#### Your assignment:
With pictures left out, write out exactly every line from the start of the data through the one that contains "[67,681,88,689] ^1^: -> [94,814,101,823] 1".

#### Source data:
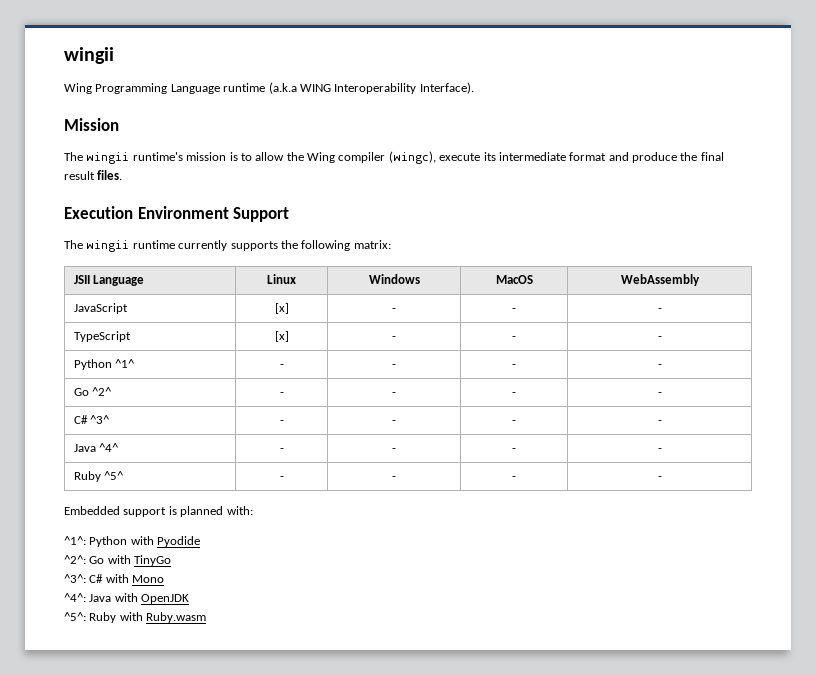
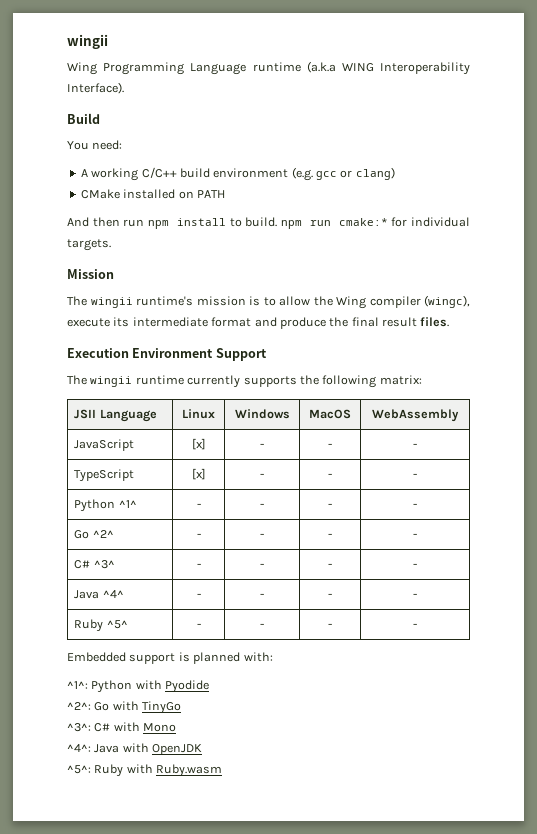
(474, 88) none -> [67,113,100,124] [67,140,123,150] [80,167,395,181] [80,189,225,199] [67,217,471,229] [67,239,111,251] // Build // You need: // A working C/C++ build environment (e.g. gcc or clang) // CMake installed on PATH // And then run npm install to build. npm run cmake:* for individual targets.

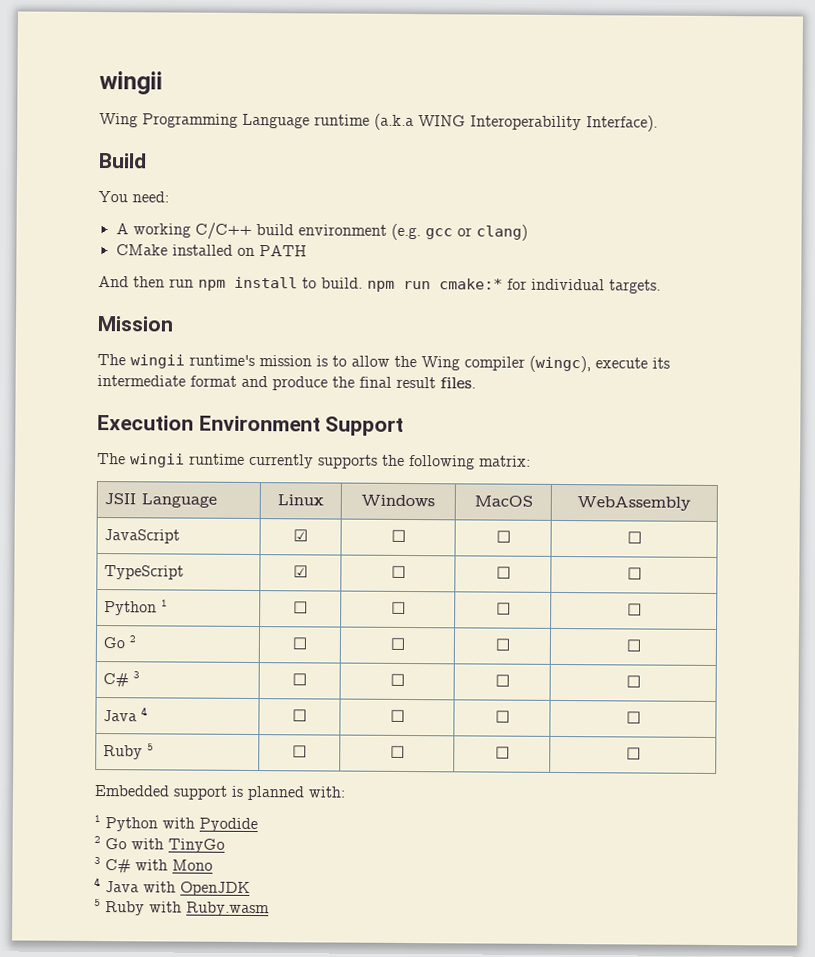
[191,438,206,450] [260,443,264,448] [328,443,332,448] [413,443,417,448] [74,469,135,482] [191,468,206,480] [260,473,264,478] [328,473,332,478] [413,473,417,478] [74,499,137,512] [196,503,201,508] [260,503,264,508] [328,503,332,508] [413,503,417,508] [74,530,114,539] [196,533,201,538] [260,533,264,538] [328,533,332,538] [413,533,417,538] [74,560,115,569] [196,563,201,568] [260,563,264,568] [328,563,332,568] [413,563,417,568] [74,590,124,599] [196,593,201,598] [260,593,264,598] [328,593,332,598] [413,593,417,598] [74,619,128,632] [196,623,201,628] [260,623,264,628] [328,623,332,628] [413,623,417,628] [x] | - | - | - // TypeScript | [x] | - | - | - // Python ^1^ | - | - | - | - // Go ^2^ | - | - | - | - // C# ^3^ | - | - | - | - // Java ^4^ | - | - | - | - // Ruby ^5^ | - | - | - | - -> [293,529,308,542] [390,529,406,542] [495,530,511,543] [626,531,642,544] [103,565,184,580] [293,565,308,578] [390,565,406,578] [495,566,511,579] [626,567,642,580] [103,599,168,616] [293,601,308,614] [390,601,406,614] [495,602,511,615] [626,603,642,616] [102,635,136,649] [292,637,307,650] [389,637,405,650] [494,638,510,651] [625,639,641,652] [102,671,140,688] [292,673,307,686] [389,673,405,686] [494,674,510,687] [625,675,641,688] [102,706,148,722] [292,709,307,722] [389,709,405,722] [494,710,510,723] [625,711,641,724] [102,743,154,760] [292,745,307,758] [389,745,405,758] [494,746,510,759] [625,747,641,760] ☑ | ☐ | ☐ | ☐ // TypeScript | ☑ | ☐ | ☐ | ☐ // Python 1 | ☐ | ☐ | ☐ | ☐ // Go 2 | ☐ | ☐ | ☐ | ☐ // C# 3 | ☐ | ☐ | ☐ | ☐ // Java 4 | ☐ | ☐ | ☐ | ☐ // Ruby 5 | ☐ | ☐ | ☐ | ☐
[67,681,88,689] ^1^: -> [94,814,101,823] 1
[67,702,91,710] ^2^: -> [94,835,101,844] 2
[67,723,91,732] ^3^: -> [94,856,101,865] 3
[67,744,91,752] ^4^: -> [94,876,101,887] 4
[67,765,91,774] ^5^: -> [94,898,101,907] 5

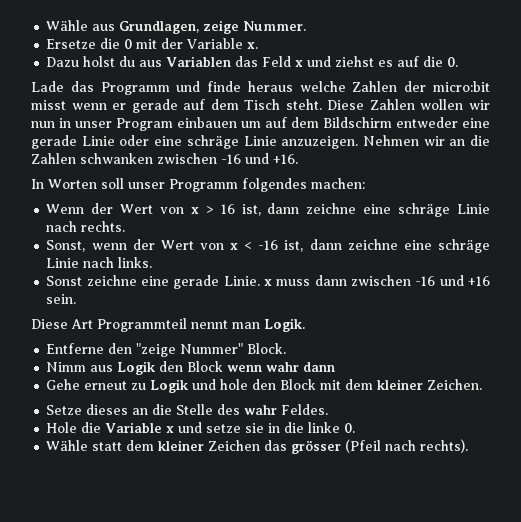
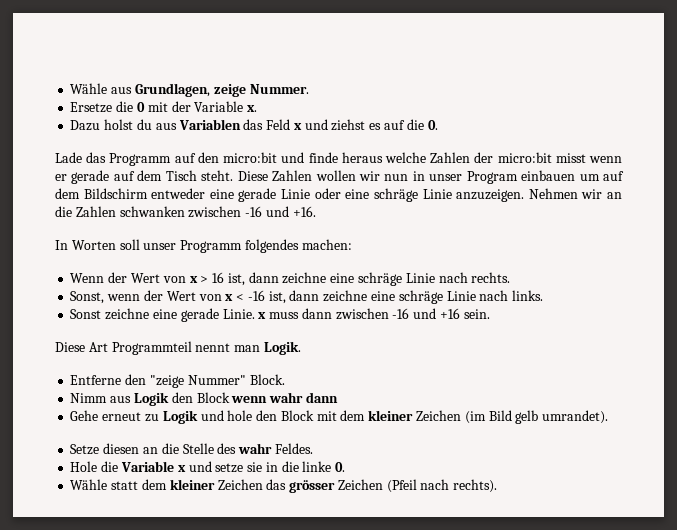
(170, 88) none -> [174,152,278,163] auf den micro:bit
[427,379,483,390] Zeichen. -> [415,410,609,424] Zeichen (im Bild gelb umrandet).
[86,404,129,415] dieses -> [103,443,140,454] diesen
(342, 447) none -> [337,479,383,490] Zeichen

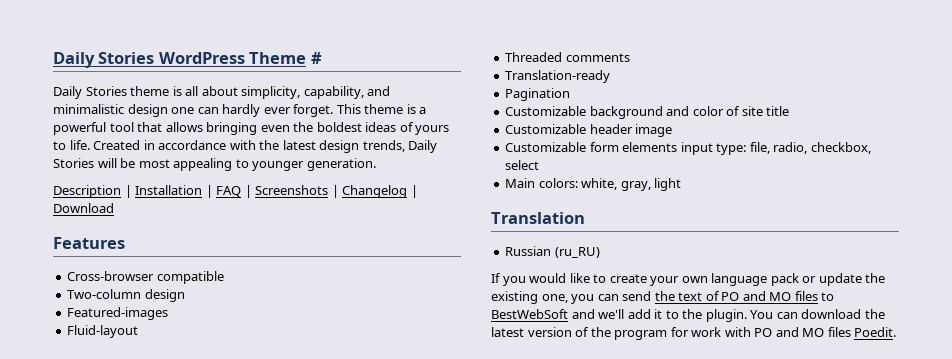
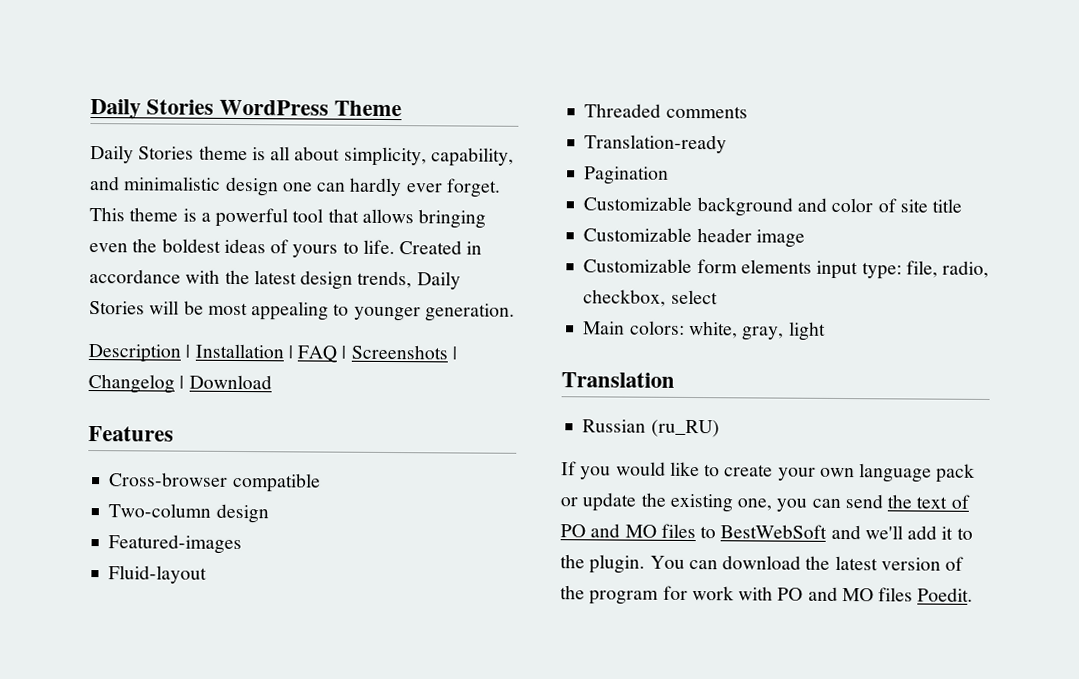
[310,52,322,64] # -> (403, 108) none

#### Written solution:
(474, 88) none -> [67,113,100,124] [67,140,123,150] [80,167,395,181] [80,189,225,199] [67,217,471,229] [67,239,111,251] // Build // You need: // A working C/C++ build environment (e.g. gcc or clang) // CMake installed on PATH // And then run npm install to build. npm run cmake:* for individual targets.

[191,438,206,450] [260,443,264,448] [328,443,332,448] [413,443,417,448] [74,469,135,482] [191,468,206,480] [260,473,264,478] [328,473,332,478] [413,473,417,478] [74,499,137,512] [196,503,201,508] [260,503,264,508] [328,503,332,508] [413,503,417,508] [74,530,114,539] [196,533,201,538] [260,533,264,538] [328,533,332,538] [413,533,417,538] [74,560,115,569] [196,563,201,568] [260,563,264,568] [328,563,332,568] [413,563,417,568] [74,590,124,599] [196,593,201,598] [260,593,264,598] [328,593,332,598] [413,593,417,598] [74,619,128,632] [196,623,201,628] [260,623,264,628] [328,623,332,628] [413,623,417,628] [x] | - | - | - // TypeScript | [x] | - | - | - // Python ^1^ | - | - | - | - // Go ^2^ | - | - | - | - // C# ^3^ | - | - | - | - // Java ^4^ | - | - | - | - // Ruby ^5^ | - | - | - | - -> [293,529,308,542] [390,529,406,542] [495,530,511,543] [626,531,642,544] [103,565,184,580] [293,565,308,578] [390,565,406,578] [495,566,511,579] [626,567,642,580] [103,599,168,616] [293,601,308,614] [390,601,406,614] [495,602,511,615] [626,603,642,616] [102,635,136,649] [292,637,307,650] [389,637,405,650] [494,638,510,651] [625,639,641,652] [102,671,140,688] [292,673,307,686] [389,673,405,686] [494,674,510,687] [625,675,641,688] [102,706,148,722] [292,709,307,722] [389,709,405,722] [494,710,510,723] [625,711,641,724] [102,743,154,760] [292,745,307,758] [389,745,405,758] [494,746,510,759] [625,747,641,760] ☑ | ☐ | ☐ | ☐ // TypeScript | ☑ | ☐ | ☐ | ☐ // Python 1 | ☐ | ☐ | ☐ | ☐ // Go 2 | ☐ | ☐ | ☐ | ☐ // C# 3 | ☐ | ☐ | ☐ | ☐ // Java 4 | ☐ | ☐ | ☐ | ☐ // Ruby 5 | ☐ | ☐ | ☐ | ☐
[67,681,88,689] ^1^: -> [94,814,101,823] 1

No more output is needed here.